Civil actions under the Copyright Act must be brought “within three years after the claim accrued.” 17 U.S.C § 507(b); accord, e.g., Petrella v. Metro-Goldwyn-Mayer, Inc., 572 U.S. 663, 670 (2014); Psihoyos v. John Wiley & Sons, Inc., 748 F.3d 120, 124 (2d Cir. 2014). “The Second Circuit, like ‘every Circuit to have considered the issue of claim accrual in the context of infringement claims,' follows the ‘discovery rule,' under which ‘copyright infringement claims do not accrue until actual or constructive discovery of the relevant infringement.' Wu v.

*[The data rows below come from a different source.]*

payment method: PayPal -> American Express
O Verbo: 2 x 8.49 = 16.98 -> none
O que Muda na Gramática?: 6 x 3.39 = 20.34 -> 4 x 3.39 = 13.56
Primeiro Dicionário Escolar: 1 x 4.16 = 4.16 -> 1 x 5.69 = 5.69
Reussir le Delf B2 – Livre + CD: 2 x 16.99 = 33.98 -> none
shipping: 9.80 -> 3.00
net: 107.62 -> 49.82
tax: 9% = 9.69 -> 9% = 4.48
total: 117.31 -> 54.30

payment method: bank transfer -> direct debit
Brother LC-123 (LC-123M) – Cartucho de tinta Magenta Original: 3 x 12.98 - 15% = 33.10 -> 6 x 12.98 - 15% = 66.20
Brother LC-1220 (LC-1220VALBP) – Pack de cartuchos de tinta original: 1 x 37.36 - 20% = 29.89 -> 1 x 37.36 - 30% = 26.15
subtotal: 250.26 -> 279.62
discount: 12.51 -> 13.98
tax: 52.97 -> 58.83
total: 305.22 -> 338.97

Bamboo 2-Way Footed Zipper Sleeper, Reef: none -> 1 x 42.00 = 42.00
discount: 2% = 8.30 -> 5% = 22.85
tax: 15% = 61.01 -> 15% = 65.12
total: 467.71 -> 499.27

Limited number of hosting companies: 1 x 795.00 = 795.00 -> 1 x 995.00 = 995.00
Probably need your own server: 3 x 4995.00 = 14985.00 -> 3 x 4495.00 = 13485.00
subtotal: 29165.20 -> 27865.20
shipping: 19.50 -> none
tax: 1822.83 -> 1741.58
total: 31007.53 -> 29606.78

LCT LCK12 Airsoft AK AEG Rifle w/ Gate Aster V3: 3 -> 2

John Wiley & Sons, Inc., No. 14 Civ. 6746 (AKH) (AJP), 2015 WL 5254885, at *4 (S.D.N.Y. Sept. 10, 2015) (quoting Psihoyos, 748 F.3d at 124-25 & n.3 (collecting cases)). “Therefore, a copyright infringement claim accrues when a plaintiff discovers, or with due diligence should have discovered, the relevant infringement.” PK Music Performance, Inc., 2018 WL 4759737, at *7 (citing Psihoyos, 748 F.3d at 124). However, a copyright holder does not have a general duty to “police the internet to discover [a defendant's] use of his [p]hotograph[s].” Hirsch v. Rehs Galleries, Inc., No. 18 Civ. 11864 (VSB), 2020 WL 917213, at *5 (S.D.N.Y. Feb. 26, 2020).

“In determining the time at which discovery . . . occurred, terms such as inquiry notice and storm warnings may be useful to the extent that they identify a time when the facts would have prompted a reasonably diligent plaintiff to begin investigating.” Merck & Co. v. Reynolds 559 U.S. 633, 653 (2010) (internal quotations omitted). However, “the limitations period does not begin to run until the plaintiff thereafter discovers or a reasonably diligent plaintiff would have discovered the facts constituting the violation. . . irrespective of whether the actual plaintiff undertook a reasonably diligent investigation.” Id. (internal quotations and citations omitted). “The standard for whether a plaintiff should have discovered the relevant infringement is an objective one.” Masi v. Moguldom Media Grp. LLC, No. 18 Civ. 2402 (PAC), 2019 WL 3287819, at *5 (S.D.N.Y. July 22, 2019) (quoting PK Music Performance, Inc., 2018 WL 4759737, at *7); see also Wu v. John Wiley & Sons, Inc., 2015 WL 5254885, at *6 (knowledge that textbook publishers generally exceed licenses was not sufficient to constitute constructive discovery of specific infringement); Staehr v. Hartford Fin. Servs. Grp. Inc., 547 F.3d 406, 427 (2d Cir. 2008) (“Whether a plaintiff was placed on inquiry notice is analyzed under an objective standard.”). To dispute the date on which the claims accrued in copyright cases, a defendant must produce evidence “that would have been sufficient to awaken inquiry.” Michael Grecco Prods., Inc. v. Valuewalk, LLC, 345 F.Supp.3d 482, 512 (S.D.N.Y. 2018) (finding that evidence in the record was insufficient to determine when the statute of limitations began to run); see also Sohm v. Scholastic, Inc., No. 16 Civ. 7098 (JPO), 2018 WL 1605214, at *11 (S.D.N.Y. Mar. 28, 2018), aff'd in part, rev'd in part and ...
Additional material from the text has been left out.